◆ Work request: Having located "(209, 413) none -> [56,242,102,255] // Skills" in the records below, repeat exactly the line it is on and all subsequent lines, ending with the last.
**** Input data
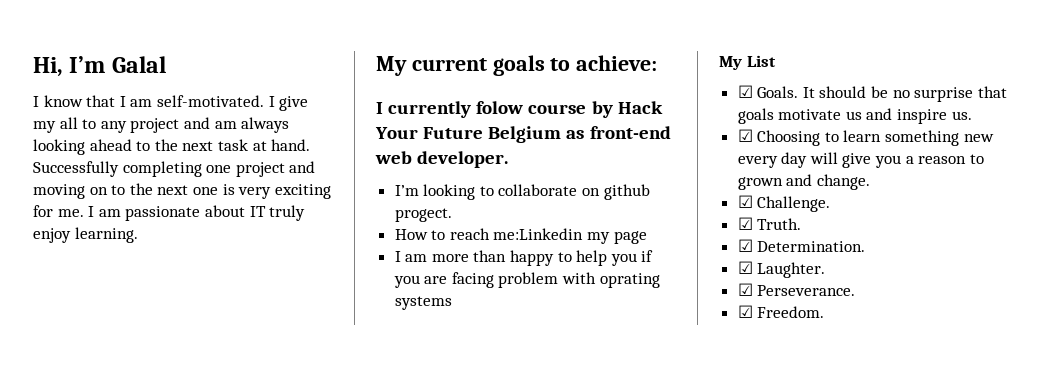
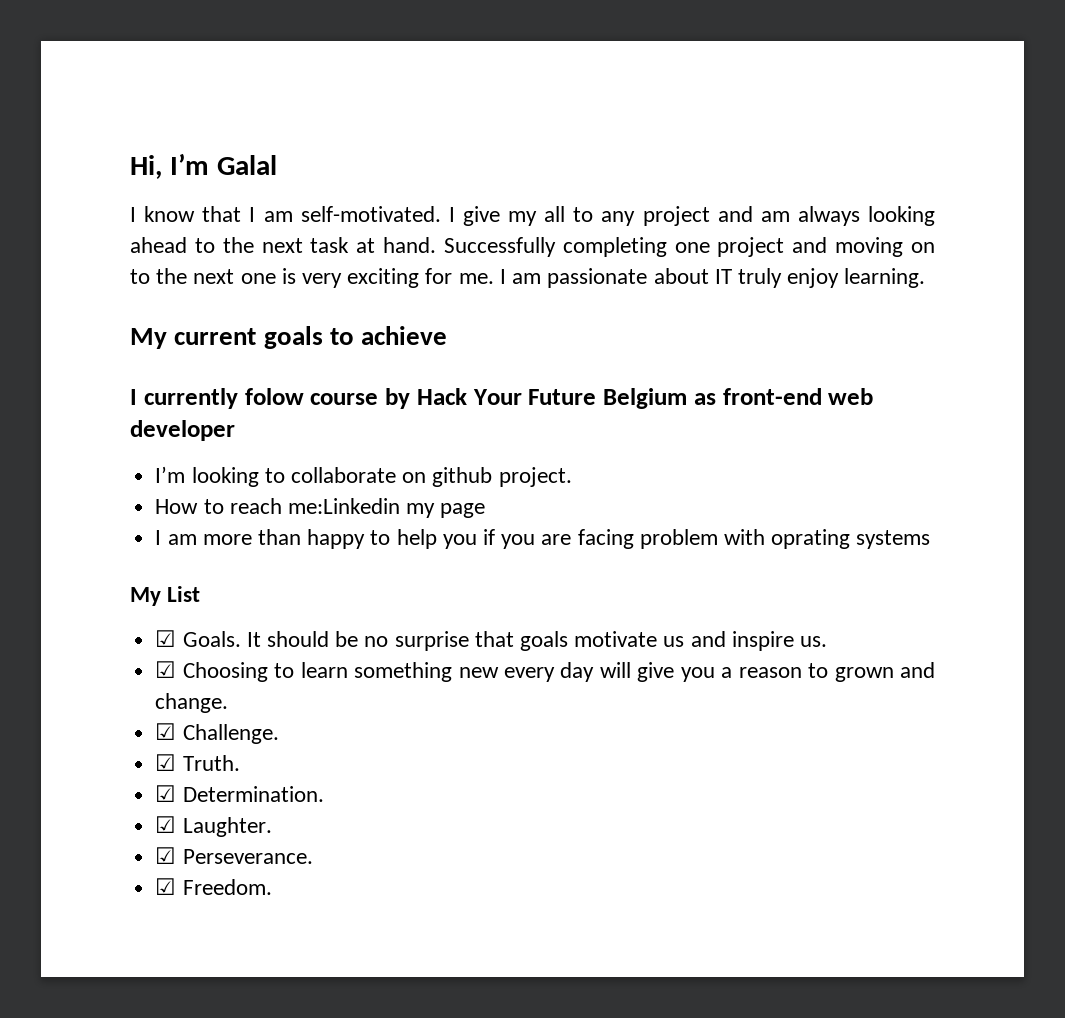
[576,55,658,71] achieve: -> [361,326,448,345] achieve
[417,151,509,168] developer. -> [130,420,235,441] developer
[394,208,452,222] progect. -> [498,467,572,487] project.

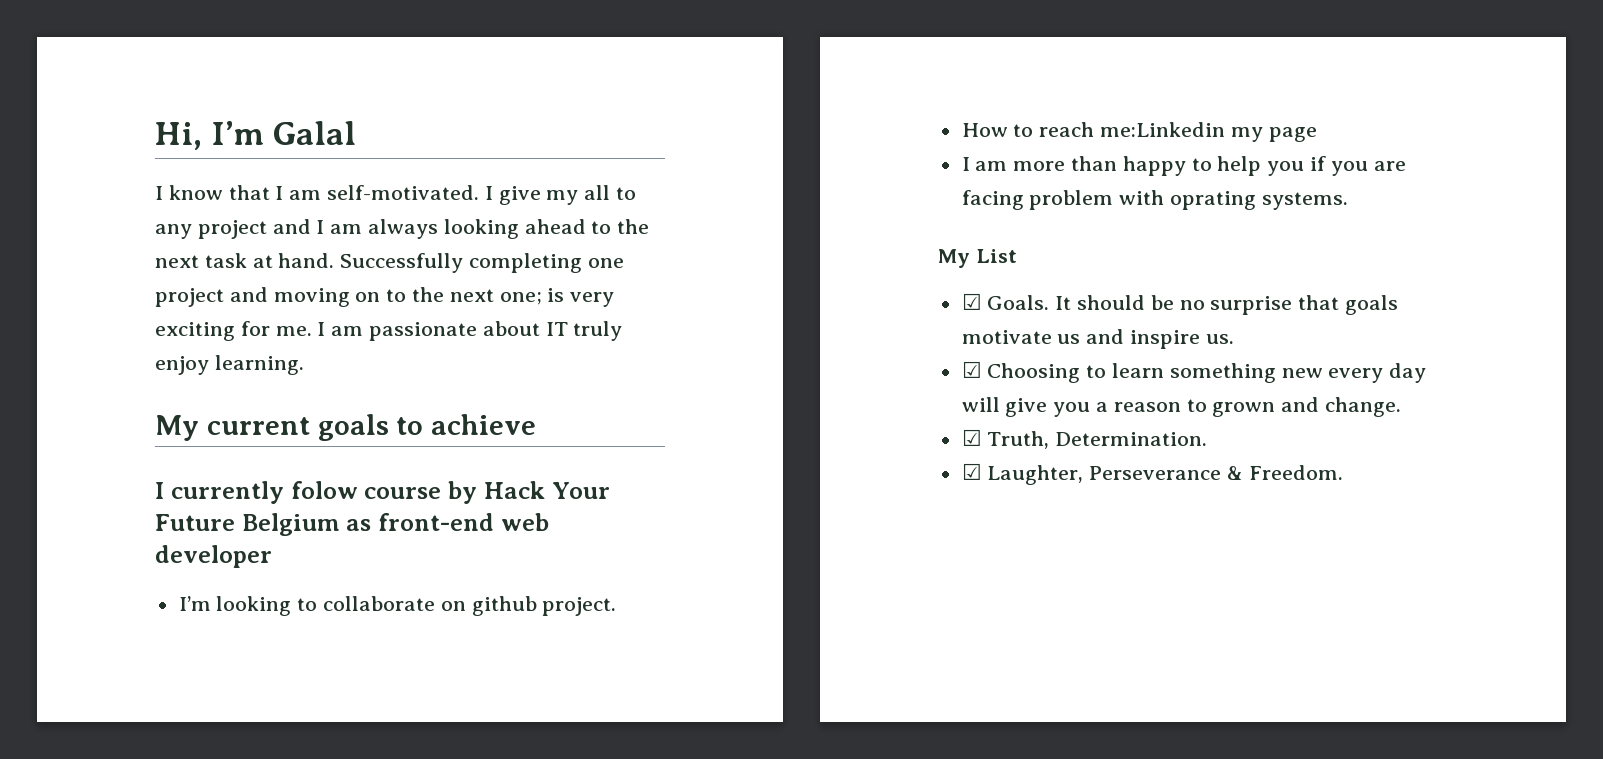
(753, 214) none -> [316,220,325,234] I
[240,273,276,284] one -> [499,292,542,305] one;
[856,530,931,549] systems -> [1261,192,1348,210] systems.
[182,724,279,744] [155,754,240,771] [155,785,324,802] [155,816,272,837] [155,847,313,864] [155,878,177,895] Challenge. // ☑ Truth. // ☑ Determination. // ☑ Laughter. // ☑ Perseverance. // ☑ -> [987,431,1208,449] [961,463,1244,485] Truth, Determination. // ☑ Laughter, Perseverance &

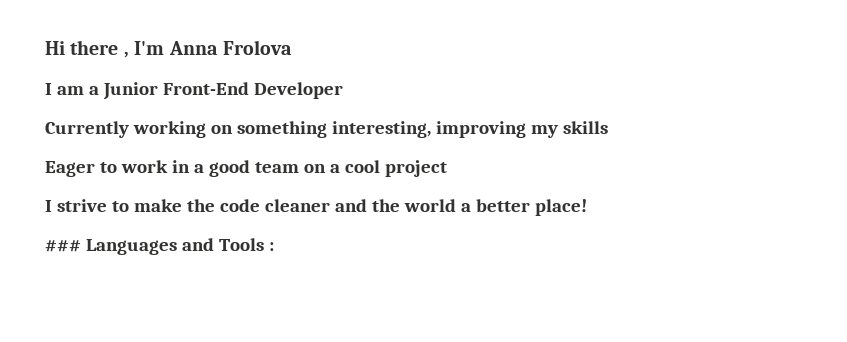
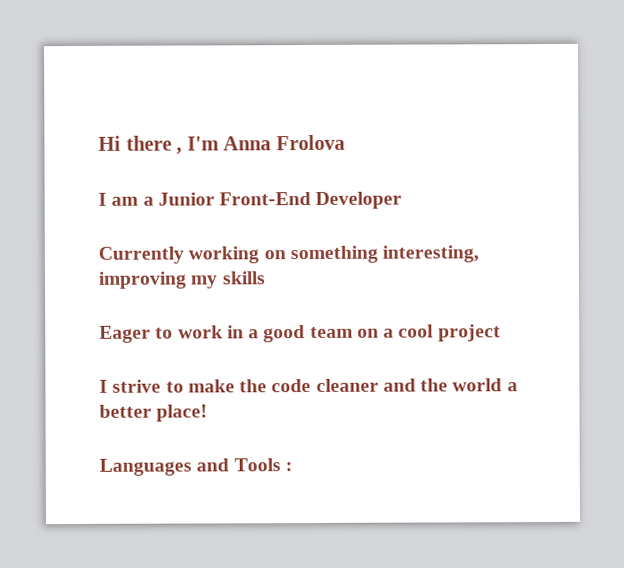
[45,240,81,252] ### -> (209, 413) none

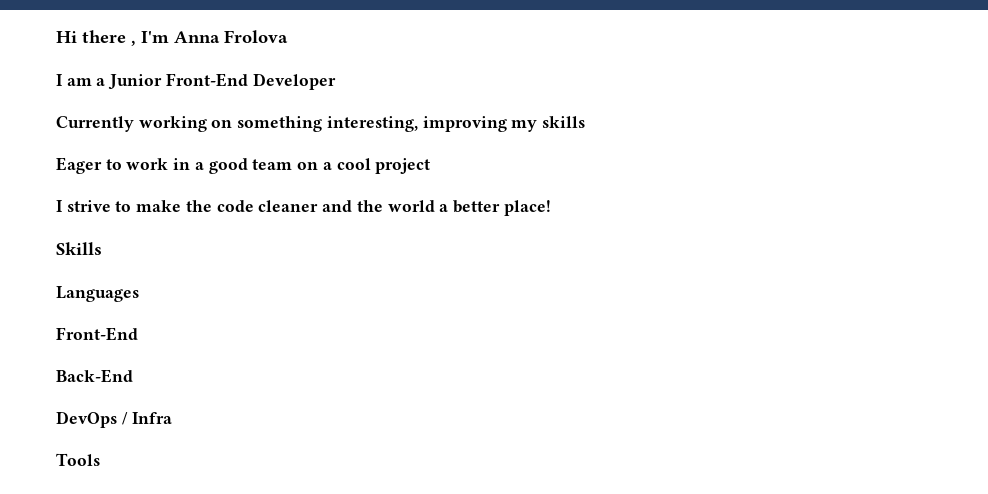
(209, 413) none -> [56,242,102,255] // Skills
[196,458,293,472] and Tools : -> [56,327,138,341] [56,369,133,383] [56,411,173,428] [56,453,100,466] // Front-End // Back-End // DevOps / Infra // Tools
********
◆ Solution for this task:
(209, 413) none -> [56,242,102,255] // Skills
[196,458,293,472] and Tools : -> [56,327,138,341] [56,369,133,383] [56,411,173,428] [56,453,100,466] // Front-End // Back-End // DevOps / Infra // Tools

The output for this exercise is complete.